这毫无疑问不该由莱姆斯讲述,即便斯内普在那个梦里的回答显而易见,西里斯能轻易推测出来,但在记忆中没有那个梦的西里斯面前挑明,也只能是斯内普一个人的权利。莱姆斯有点庆幸西里斯把他的视线挡得严严实实,眼下连与西里斯对视都显得那么容易,至少比理清他们三人之间的狗屁烂事容易得多。他根本没想过自己跟斯内普算什么,绝非情人,但与普通的打炮间又多了点东西,像是本该运转顺畅的齿轮间卡了石块。
西里斯,永远是西里斯,将事情搅得一塌糊涂。他与斯内普毕业十数年后于霍格沃茨的重逢是在逃亡西里斯的威胁下,张力那时起便存在于两人之间,存在于斯内普递来药剂的修长手指和薄唇吐出的残酷玩笑。然后水落石出,西里斯与斯内普的针锋相对因之具现,而莱姆斯拒绝做出任何选择。他不可能再次抛下西里斯,在尖叫棚屋拉起伤痕累累的老友那刻,他就接受了自己必须为此放弃的所有。急促刺耳的乐章在他们每次共处一室时演奏,然后西里斯死了,琴弦猝然绷断,两截断茬彼此躲避、背道而行。
再后来,斯内普一再做出莱姆斯以为他绝不会做的事,而莱姆斯也给出了意外一击。他们忽然发现自己与对方被迫站在同一个西里斯形状的大洞两旁,太痛太冷了,谁都不知道填补的方法。

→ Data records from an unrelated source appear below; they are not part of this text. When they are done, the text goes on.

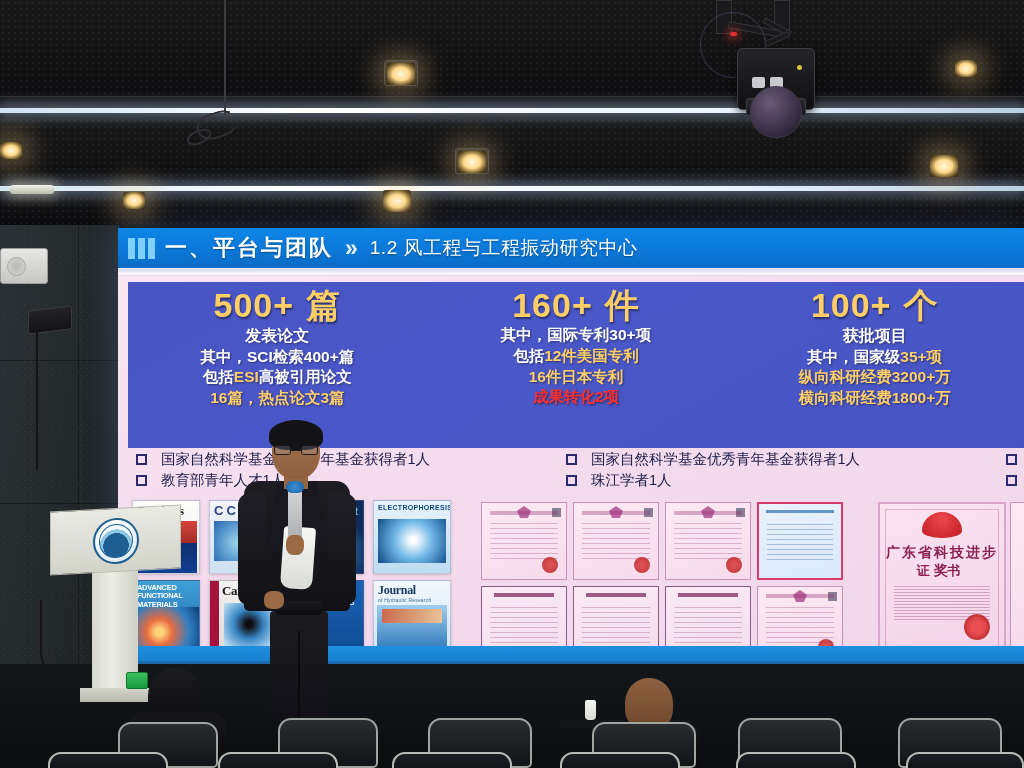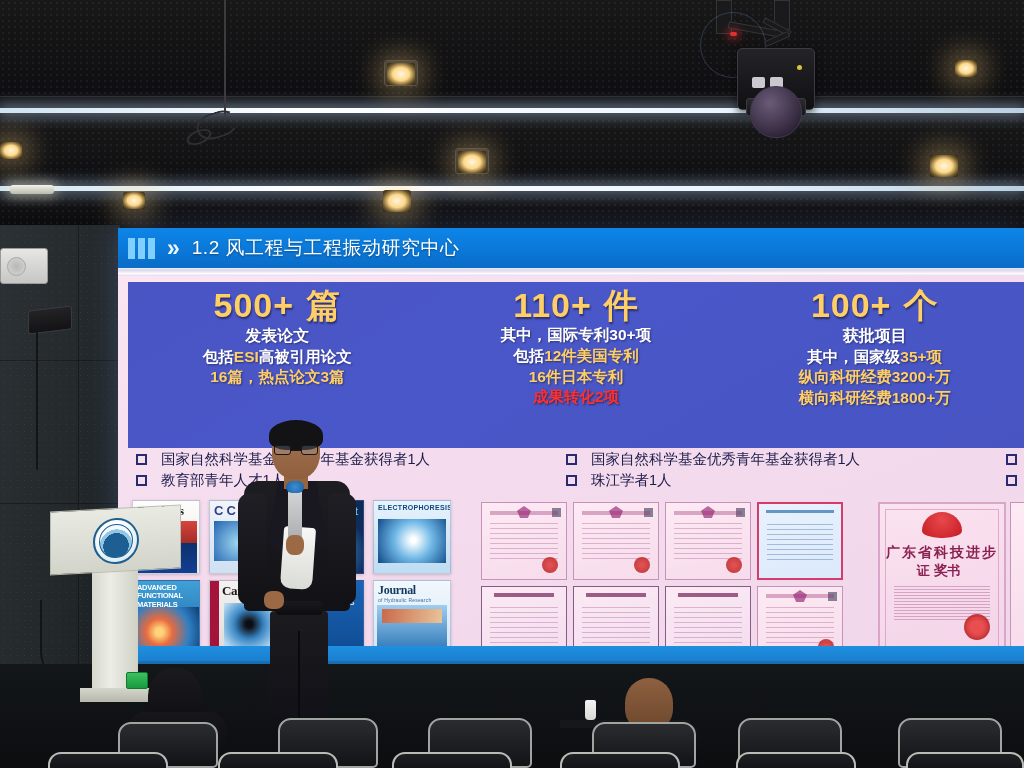"一、平台与团队" span.tb-main { html: none -> <span>一、平台与团队</span> }
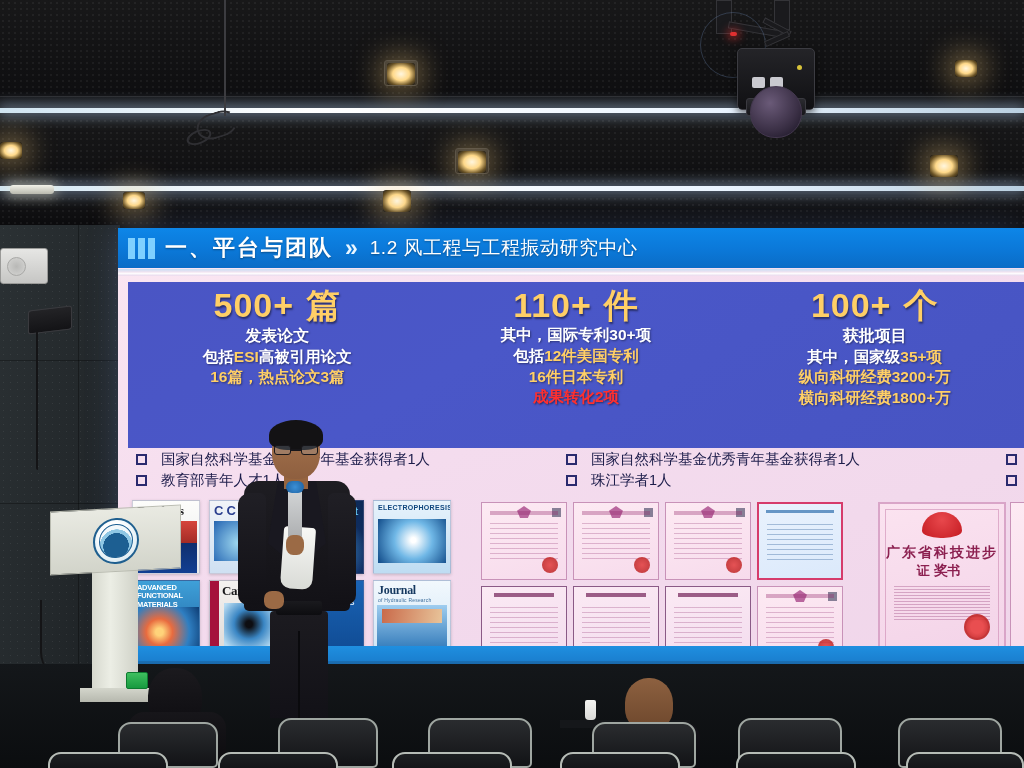"110+" span { text: 110+ -> 160+ }
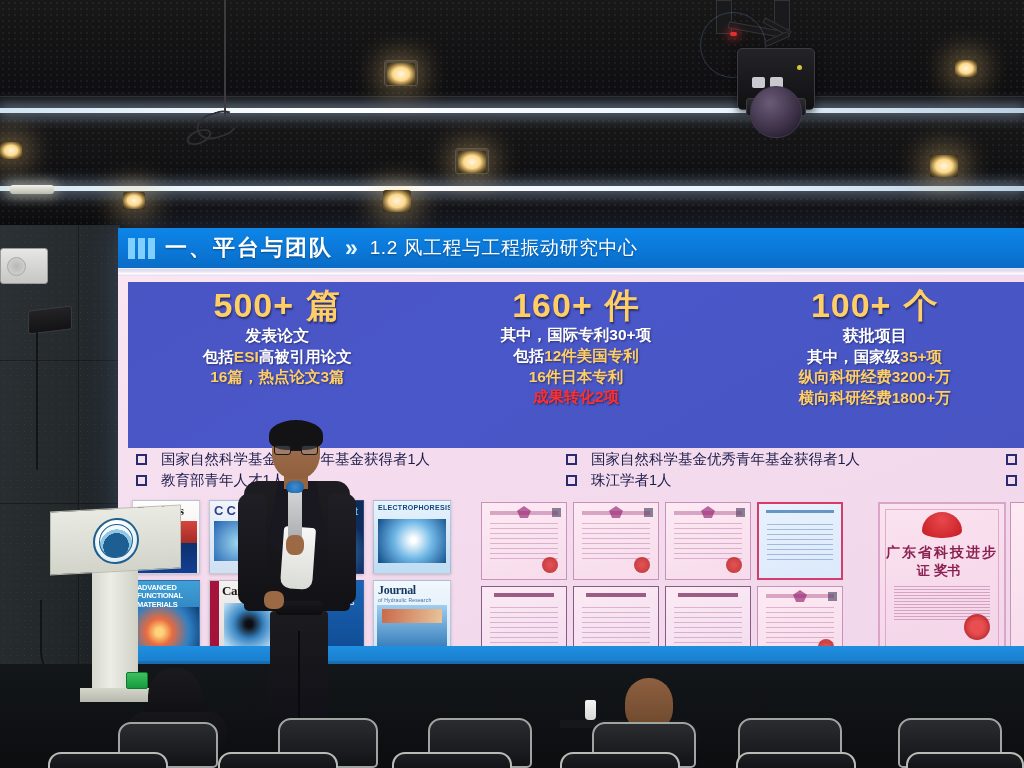"其中，SCI检索400+篇" div.stat-line { html: none -> <div> <span>其中，SCI检索400+篇</span> </div> }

“要我说,你真该改改应付不好回答的问题的方式。”莱姆斯的伪装显然不像他希望的那么好,西里斯嘴角上扬,愤怒难以为继,“幸亏霍格沃茨的功课都那么简单,否则你教不了几个月课就要去阿兹卡班了。”
“你和你的狂妄自大。”莱姆斯嘀咕。
“真甜蜜,看来你们达成一致了。”斯内普假惺惺地拍了几下巴掌,“谁想开个房间的话,容我提醒,旁边就是。”
“我有个更好的主意。”西里斯将莱姆斯抓着自己的手拉起来,从指关节开始施展唇舌伎俩,搞得莱姆斯既尴尬又晕头转向,又绝对是故意往旁边迈了一步以便进行充分展示,“你们先达成一致怎么样?我就在里边等着。”
说完,他松了手,消失在卧室方向,门关上了。